If I had to discuss the subject of professions and educational routes, or of what we really need to teach in this ever-changing world, I would discuss it with tutors. Tutoring is situational orientation in the sea of different courses in the curriculum that helps the students to choose their own courses and the optimal sequence of taking them. Tutoring is especially important for schools, because when you teach someone in school you don’t yet completely understand who that person is going to become. A teacher is always a subject teacher, so they always teach some subject and they specify the task sequence of their particular subject. While a tutor must create such an interdisciplinary route for every individual student that will give him or her the most possible opportunities in life. So that after mastering each new subject the number of skills that he or she could master for a shorter studying time would grow. For instance, if a student has learned a certain part of the math curriculum, he/she will now be able to study any higher level math plus some physics. If he or she has learned math and physics of a certain level, he/she now is eligible to study some robotic science. If a student has learned math, physics and computer science, he/she will be able to cope with both CNC equipment and robotics. Picking this route, this chain and the sequence of learning is very important. But unfortunately we have next to no tutoring in Russia. A tutor kind of accepts responsibility for the student. For a tutor every subject is not just a set of words to be learned by heart and skills to be shown but a separate unit that connects with other subjects to form the general set of skills and knowledge of a student. And the task is not focusing specifically on one occupation the student is going to have but instead creating a sort of a funnel to maximize the scope. If you study too much literature in school then you might not be able to do physics when you’re an adult. However, it’s quite possible the other way around. And a tutor has to think about it, about not closing the maximum of possibilities for the student. And a production site coach is not a tutor, he is going to help you specialize, which in fact means closing the possibility of future growth.

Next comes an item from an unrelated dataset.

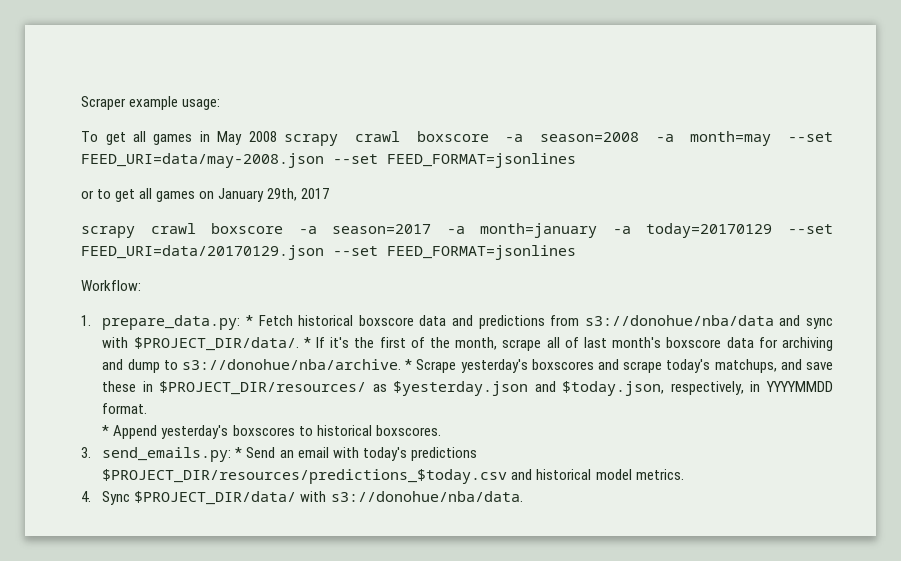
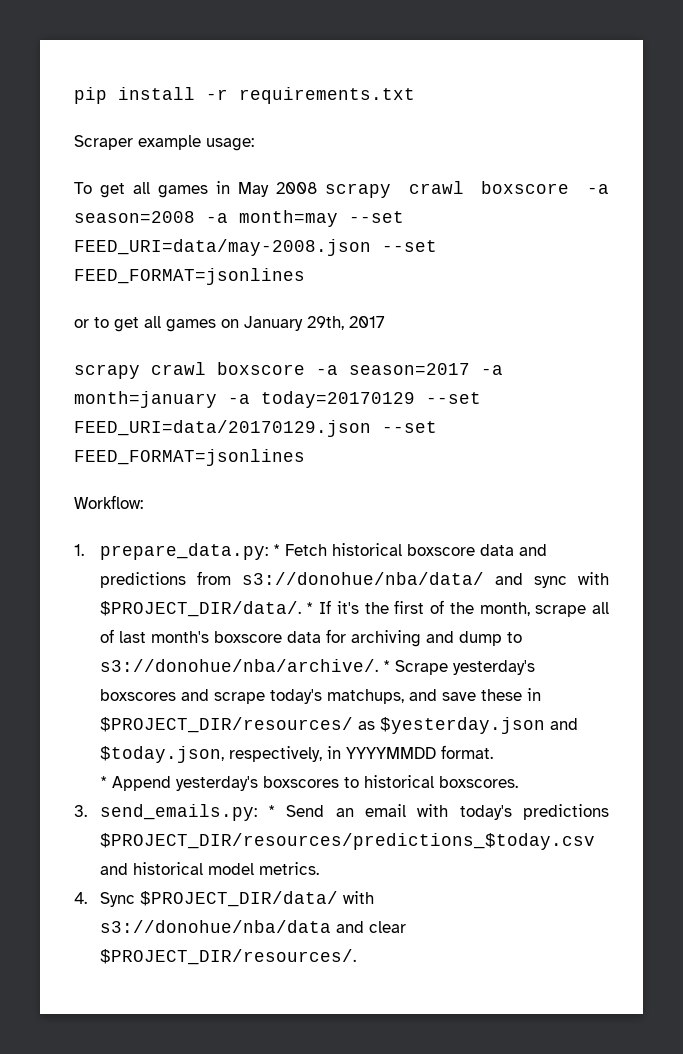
(81, 103) none -> [74,87,415,104] pip install -r requirements.txt //
[584,315,774,326] s3://donohue/nba/data -> [241,572,484,585] s3://donohue/nba/data/
[181,359,401,370] s3://donohue/nba/archive. -> [99,659,378,672] s3://donohue/nba/archive/.
[330,491,523,502] s3://donohue/nba/data. -> [99,920,406,933] [99,949,356,965] s3://donohue/nba/data and clear $PROJECT_DIR/resources/.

Never ask yourselves a question: “What is my profession?” Instead think about the practices you can do that you have skills, knowledge and personal competencies for. Then you won’t have the problem of “changing occupation” or “life-changing choices”. Skills and knowledge come and go, it’s not a problem – we learn and re-learn throughout all our lives. The problem emerges when you try to think of them as of something stable, as of a “profession”. Because in that case it’s going to be very hard for you to get off the ground, especially since not all horse-cab drivers are going to end up being taxi drivers.